Computer Hope

Software => Computer software => Topic started by: jonnyc on November 01, 2011, 09:56:12 AM

Title: Trying to turn PDF file into Comma-Delimited file (single file format)
Post by: jonnyc on November 01, 2011, 09:56:12 AM
I'm looking for all the help I can get on this.

I have a racing program that runs off of single file data.

I am wondering if I can turn past performance PDF files into these comma delimited files ??

Here is a PDF (click on Free Sample Ultimate PP's)- http://www.brisnet.com/cgi-bin/HTML/samples.html#uwb

Here is a data file (click on Free Sample PP Data Files (single)- http://www.brisnet.com/cgi-bin/HTML/samples.html#drs

Thanks for any and all help on this. I am trying to get something done by Thursday night.

John
Title: Re: Trying to turn PDF file into Comma-Delimited file (single file format)
Post by: soybean on November 01, 2011, 10:25:03 AM

Here is a PDF (click on Free Sample Ultimate PP's)- http://www.brisnet.com/cgi-bin/HTML/samples.html#uwb

Here is a data file (click on Free Sample PP Data Files (single)- http://www.brisnet.com/cgi-bin/HTML/samples.html#drs

Are the above alternative sources of the data, or what?
Title: Re: Trying to turn PDF file into Comma-Delimited file (single file format)
Post by: jonnyc on November 01, 2011, 12:58:14 PM
Yes. I would like to turn that PDF into the Data File.

Thanks
Title: Re: Trying to turn PDF file into Comma-Delimited file (single file format)
Post by: soybean on November 01, 2011, 04:14:45 PM
Well, I think it will be a laborious process but you could copy the text from the PDF to a text file and then import it into Excel.  I think it will be a space-delimited file, not comma-delimited.  At least, that's what I see based a 3 lines I copied from one of the PDFs.  Here are the 3 lines:

12 - 2 1 9 Dec 02 ECHUC 3yo Mdn Plte 5 5/8 f GD 118- 6 Nicholas R
11 - 11 5 30 Nov 02 M.V. 3yo C&G Hcp 5 f YD 114- 6 M Pumpa
7 - 3 4 19 Nov 02 BALL'T 3yo+ Mdn Plte 5 f GD 123- 5 A Findlay

Note that this will not be a smooth process due to differences in the 3 rows.  For example, the 1st row has "5 5/8" where the 2nd and 3rd rows have just 5.  The 3rd row has a + afater 3yo, while the first 2 rows do not.  Such differences will complicate the process of importing and parsing the data into columns.  But, I may be mis-interpreting what you want to accomplish here.
Title: Re: Trying to turn PDF file into Comma-Delimited file (single file format)
Post by: Geek-9pm on November 01, 2011, 04:58:49 PM
Must it be a DOS batch file?
How much work can be done by hand?
How much data must be processed?
There are tools that will let you process the data in Exell as a spreadsheet. You can use VBA to edit some material. But it is not batch and esquires some user interaction.
Here is part pf a huge text file I created in a few keystrokes. I think it can be parsed by VBA in Excel. Or something like that.

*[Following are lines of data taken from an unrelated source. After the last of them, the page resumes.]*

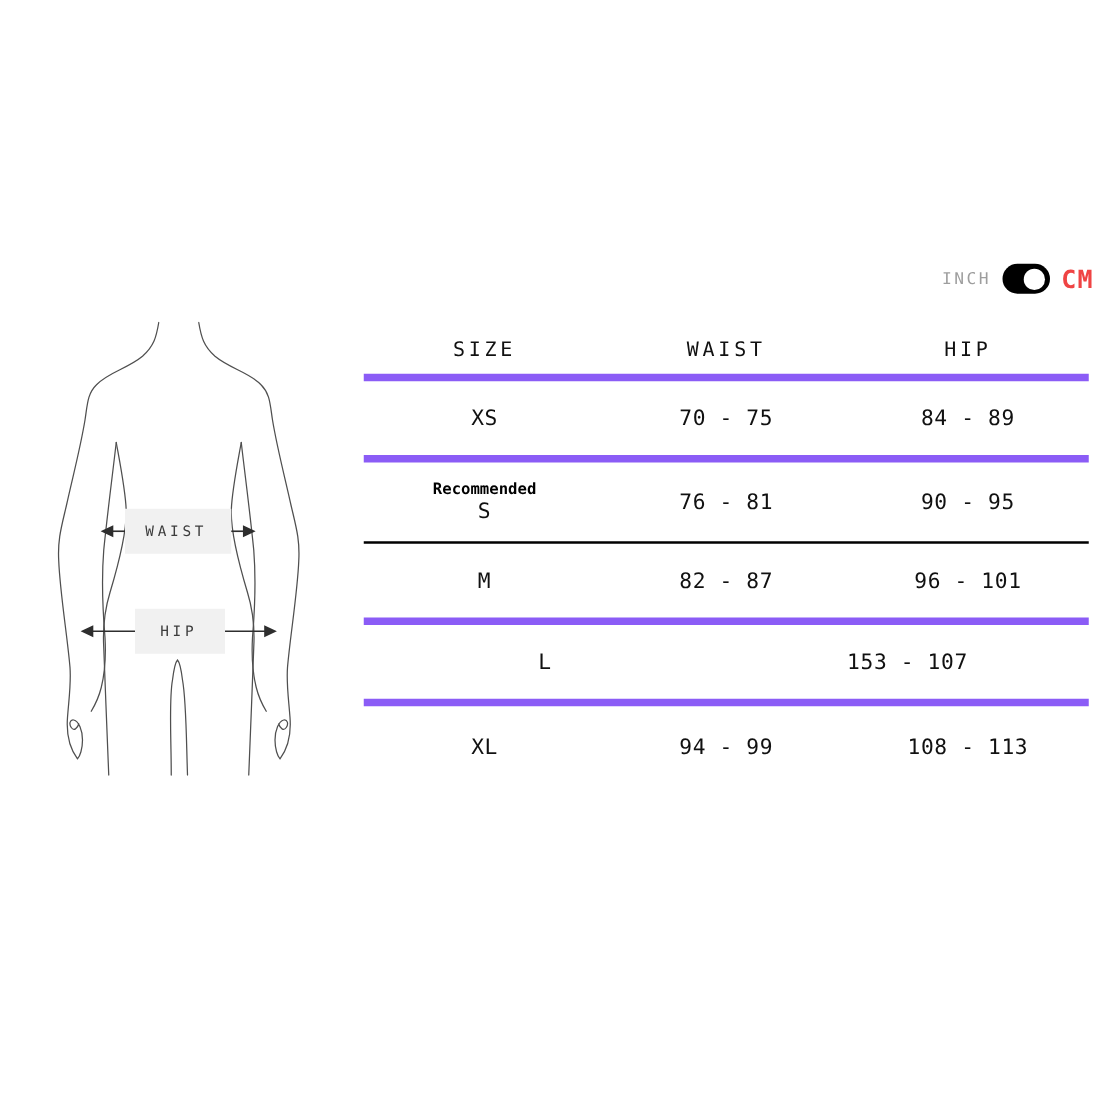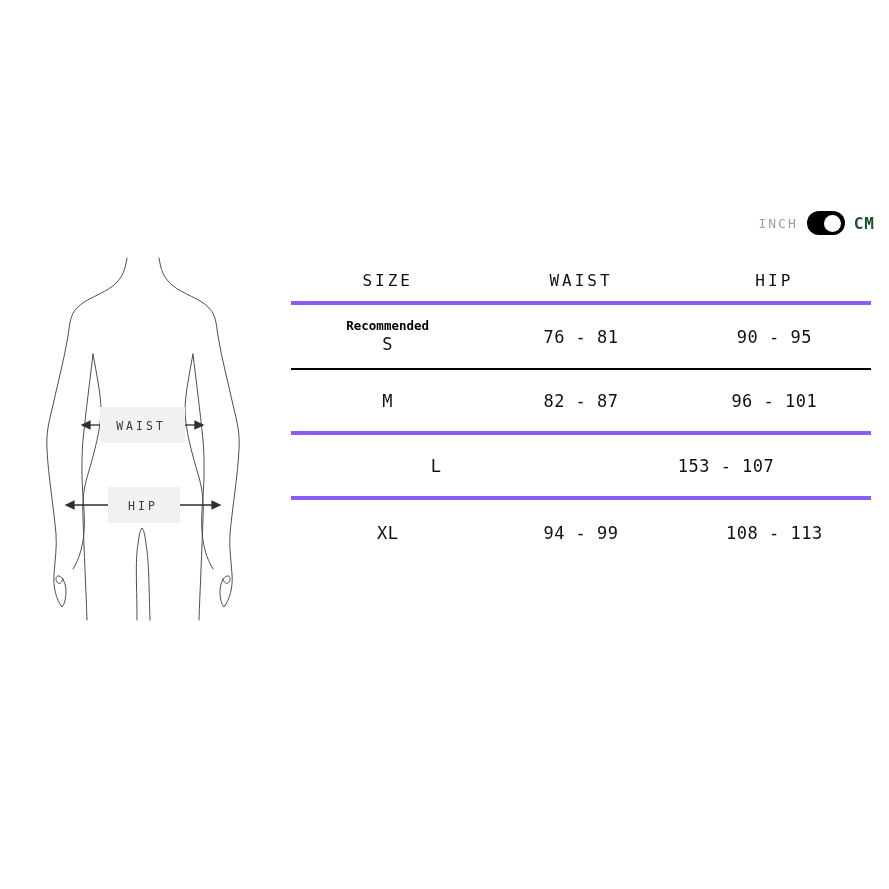--- a/index.html
+++ b/index.html
@@ -10,7 +10,7 @@
   
   .unit-toggle { position:absolute; top:211px; right:14px; display:flex; align-items:center; gap:9px; }
   .unit-inch { font-size:13px; letter-spacing:2px; color:#9e9e9e; cursor:pointer; }
-  .unit-cm { font-size:16px; font-weight:bold; letter-spacing:1px; color:#14532d; cursor:pointer; }
+  .unit-cm { font-size:20px; font-weight:bold; letter-spacing:1px; color:#ef4444; cursor:pointer; }
   .toggle-pill { position:relative; width:38px; height:24px; background:#000; border-radius:12px; cursor:pointer; }
   .toggle-knob { position:absolute; top:3.5px; right:3.5px; width:17px; height:17px; background:#fff; border-radius:50%; }
 

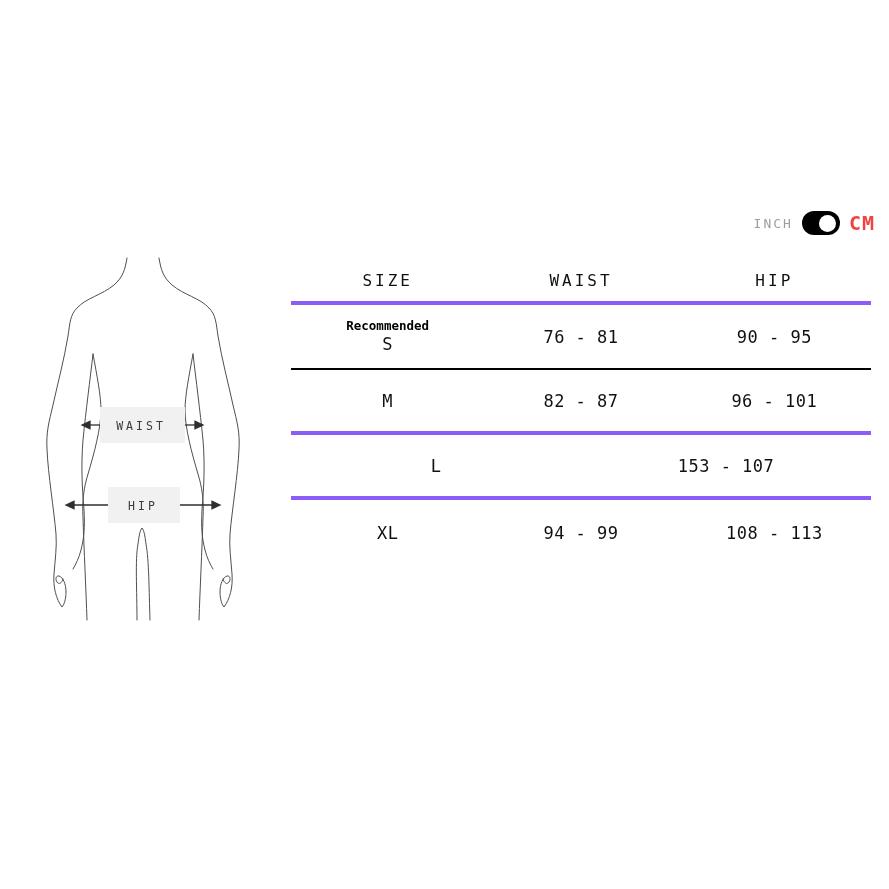--- a/index.html
+++ b/index.html
@@ -20,7 +20,7 @@
 
   
   .size-table { position:absolute; left:291px; top:260px; width:580px; }
-  .t-row { display:flex; align-items:center; height:65px; border-bottom:4px solid #8b5cf6; }
+  .t-row { display:flex; align-items:center; height:65px; border-bottom:6px solid #8b5cf6; }
   .t-row.header { height:45px; }
   .t-row.recommended { border-bottom:2px solid #000; }
   .t-row:last-child { border-bottom:none; }

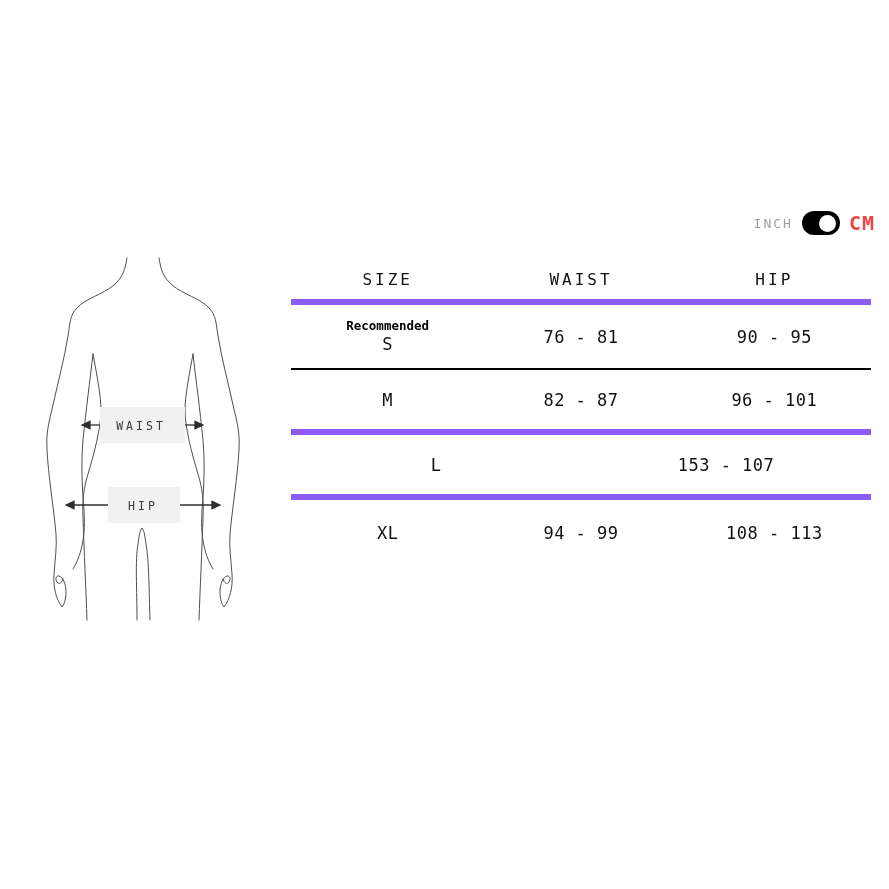--- a/index.html
+++ b/index.html
@@ -94,6 +94,13 @@
       <div class="t-cell">HIP</div>
     </div>
     <div id="table-body">
+        <div class="t-row">
+          <div class="t-cell size-cell">
+            <div>XS</div>
+          </div>
+          <div class="t-cell">70 - 75</div>
+          <div class="t-cell">84 - 89</div>
+        </div>
         <div class="t-row recommended">
           <div class="t-cell size-cell">
             <div class="rec-label">Recommended</div>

EDIT: To view the attacked file, use notepad and set the font to Courier 8 with no word wrap.


[regaining space - attachment deleted by admin]
Title: Re: Trying to turn PDF file into Comma-Delimited file (single file format)
Post by: soybean on November 01, 2011, 06:07:21 PM
There are tools that will let you process the data in Exell as a spreadsheet. You can use VBA to edit some material. But it is not batch and esquires some user interaction.
Here is part pf a huge text file I created in a few keystrokes. I think it can be parsed by VBA in Excel. Or something like that.
I think the test file you posted would not work well.   The reason is what I said in my previous post.  Parsing a data file in Excel works best when all rows have exactly the same data elements, meaning they would all yield the same number of columns when parsed.  As I said in my previous post, and as you can see in your test file, there are differences between rows.  You also have header rows which complicates the procedure.
Title: Re: Trying to turn PDF file into Comma-Delimited file (single file format)
Post by: Geek-9pm on November 01, 2011, 06:21:51 PM
Right. You can convert it to a nice text file using Foxit Reader. But not all PDF files will allow it. I only tested it on one file.
http://foxitsoftware.com/downloads/

Not being up to speed with Python, I would use some dialect of MS basic to parse the lines and put then into some form that is more digestible for Excel.

Of course, you can parse the text with a batch file, it you like doing that kind of thing. Maybe PowerShell would be a better choice.

I think there has to be some user interaction to handle all the exceptions you will get. Otherwise it will be a script with a long list of 'what if' stuff.